Father rebukes, brothers envy, father remembers
Joseph tells the dream to both his father and his brothers. Jacob rebukes him and challenges the implication: will parents and brothers actually bow to Joseph “to the earth”? The brothers’ response is now described as envy. Jacob, though critical, keeps the saying in mind, holding it for later rather than dismissing it completely.
Shared ground
Genesis 37:5–11 presents dreams as a main driver in the story’s tension. The text is explicit that Joseph tells his dreams, and the brothers’ hostility increases (first “hatred,” then “envy”). The dreams themselves picture a reversal of family status: Joseph is portrayed as receiving honor and submission from others in the household.
The brothers do not treat the dreams as random. They immediately interpret the first dream as a claim that Joseph will “reign” or “have dominion” over them (an inference the narrative reports without correcting). Jacob also reads the second dream in family terms and reacts sharply, yet he continues to hold the report in mind.
Where interpretation differs (only where needed)
A key question is what Joseph’s sharing means. The passage does not say whether he reports the dreams innocently, naively, or with a desire to provoke. Some readings see Joseph mainly as tactless but sincere; others suspect he uses the dreams to assert superiority. Both views try to account for the repeated pattern: he tells the dream, and conflict escalates.
Another question is how directly the second dream maps onto family members. Jacob takes “sun and moon” as referring to himself and Joseph’s mother, but readers note that Joseph’s mother is not present in the story at this point. Some conclude the dream language is a general family symbol rather than a strict one-to-one identification.

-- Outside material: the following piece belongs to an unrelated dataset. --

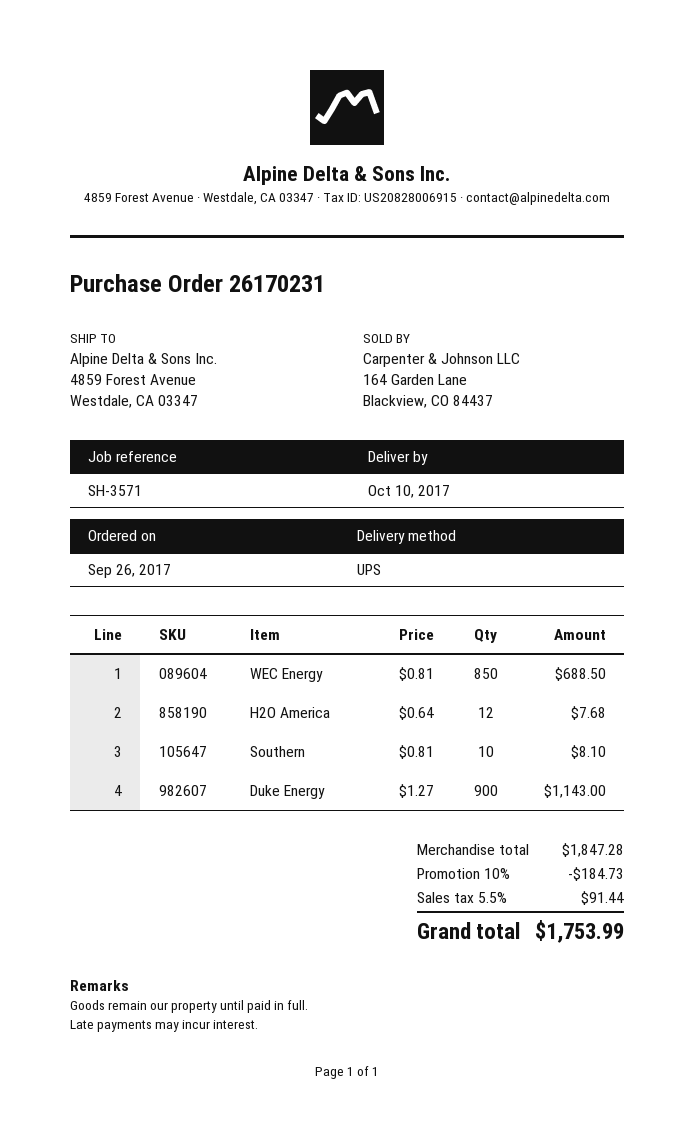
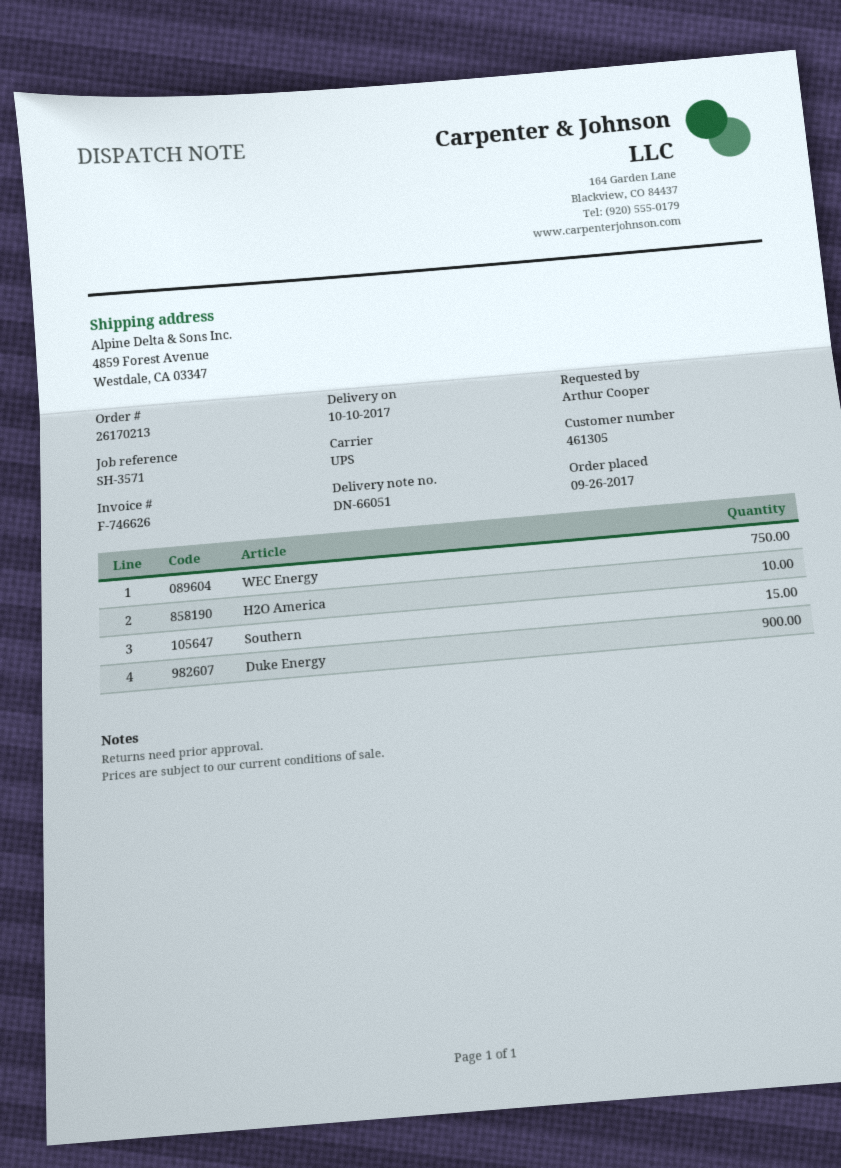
order number: 26170231 -> 26170213
WEC Energy: 850 -> 750
H2O America: 12 -> 10
Southern: 10 -> 15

Why the disagreement exists
The text reports reactions and interpretations (brothers, then father) but withholds narrator comment on Joseph’s motives and on how literal the dream-symbols should be taken. That leaves room for different reconstructions based on the broader Joseph story and the family’s earlier dysfunction.
What this passage clearly contributes
This scene shows how perceived future status can fracture a family in the present. It also shows a distinction in responses: the brothers’ hostility intensifies into envy, while Jacob publicly rebukes yet privately remembers. The passage contributes to Genesis’s wider theme that God’s purposes (often hinted through dreams) move forward through flawed relationships and conflict, without presenting the family’s reactions as wise or restrained.